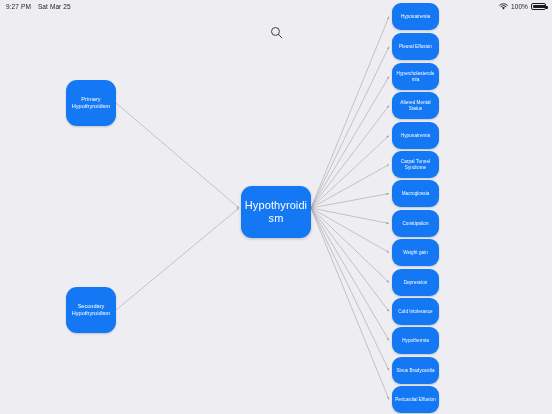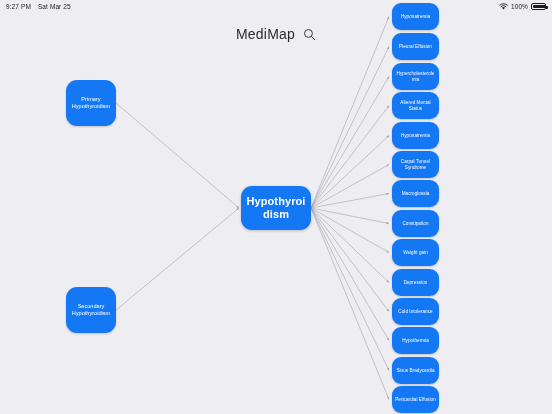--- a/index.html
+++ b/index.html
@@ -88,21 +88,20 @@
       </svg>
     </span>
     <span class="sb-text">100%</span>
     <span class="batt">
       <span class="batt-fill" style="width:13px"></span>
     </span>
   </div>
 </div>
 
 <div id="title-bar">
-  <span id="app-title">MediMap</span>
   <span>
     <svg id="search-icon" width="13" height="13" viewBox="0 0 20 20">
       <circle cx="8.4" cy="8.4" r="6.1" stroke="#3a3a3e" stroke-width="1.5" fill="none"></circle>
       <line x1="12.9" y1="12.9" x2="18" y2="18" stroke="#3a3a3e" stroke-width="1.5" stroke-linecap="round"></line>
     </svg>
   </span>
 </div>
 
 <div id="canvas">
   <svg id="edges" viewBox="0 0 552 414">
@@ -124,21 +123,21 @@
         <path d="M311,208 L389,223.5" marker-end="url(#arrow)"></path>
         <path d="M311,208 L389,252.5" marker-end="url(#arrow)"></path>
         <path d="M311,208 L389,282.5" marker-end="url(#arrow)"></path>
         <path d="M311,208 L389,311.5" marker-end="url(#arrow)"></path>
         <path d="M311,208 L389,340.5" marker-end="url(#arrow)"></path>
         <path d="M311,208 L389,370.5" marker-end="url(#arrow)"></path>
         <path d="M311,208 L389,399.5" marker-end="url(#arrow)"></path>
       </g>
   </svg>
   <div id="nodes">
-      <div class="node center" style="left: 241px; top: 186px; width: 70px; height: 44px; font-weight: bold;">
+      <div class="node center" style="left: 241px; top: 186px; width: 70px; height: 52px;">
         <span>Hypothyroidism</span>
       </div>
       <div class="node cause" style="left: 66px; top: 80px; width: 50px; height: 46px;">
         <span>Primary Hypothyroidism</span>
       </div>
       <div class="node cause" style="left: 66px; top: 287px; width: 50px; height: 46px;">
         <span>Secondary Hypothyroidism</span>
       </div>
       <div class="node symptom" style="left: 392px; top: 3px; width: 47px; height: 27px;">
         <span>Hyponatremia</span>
•••••
PROBLEM DESCRIPTION: Please copy the data shown above, line by line and exactly, omitting the images.

SOLUTION FOR THIS PROBLEM:
--- a/index.html
+++ b/index.html
@@ -88,21 +88,20 @@
       </svg>
     </span>
     <span class="sb-text">100%</span>
     <span class="batt">
       <span class="batt-fill" style="width:13px"></span>
     </span>
   </div>
 </div>
 
 <div id="title-bar">
-  <span id="app-title">MediMap</span>
   <span>
     <svg id="search-icon" width="13" height="13" viewBox="0 0 20 20">
       <circle cx="8.4" cy="8.4" r="6.1" stroke="#3a3a3e" stroke-width="1.5" fill="none"></circle>
       <line x1="12.9" y1="12.9" x2="18" y2="18" stroke="#3a3a3e" stroke-width="1.5" stroke-linecap="round"></line>
     </svg>
   </span>
 </div>
 
 <div id="canvas">
   <svg id="edges" viewBox="0 0 552 414">
@@ -124,21 +123,21 @@
         <path d="M311,208 L389,223.5" marker-end="url(#arrow)"></path>
         <path d="M311,208 L389,252.5" marker-end="url(#arrow)"></path>
         <path d="M311,208 L389,282.5" marker-end="url(#arrow)"></path>
         <path d="M311,208 L389,311.5" marker-end="url(#arrow)"></path>
         <path d="M311,208 L389,340.5" marker-end="url(#arrow)"></path>
         <path d="M311,208 L389,370.5" marker-end="url(#arrow)"></path>
         <path d="M311,208 L389,399.5" marker-end="url(#arrow)"></path>
       </g>
   </svg>
   <div id="nodes">
-      <div class="node center" style="left: 241px; top: 186px; width: 70px; height: 44px; font-weight: bold;">
+      <div class="node center" style="left: 241px; top: 186px; width: 70px; height: 52px;">
         <span>Hypothyroidism</span>
       </div>
       <div class="node cause" style="left: 66px; top: 80px; width: 50px; height: 46px;">
         <span>Primary Hypothyroidism</span>
       </div>
       <div class="node cause" style="left: 66px; top: 287px; width: 50px; height: 46px;">
         <span>Secondary Hypothyroidism</span>
       </div>
       <div class="node symptom" style="left: 392px; top: 3px; width: 47px; height: 27px;">
         <span>Hyponatremia</span>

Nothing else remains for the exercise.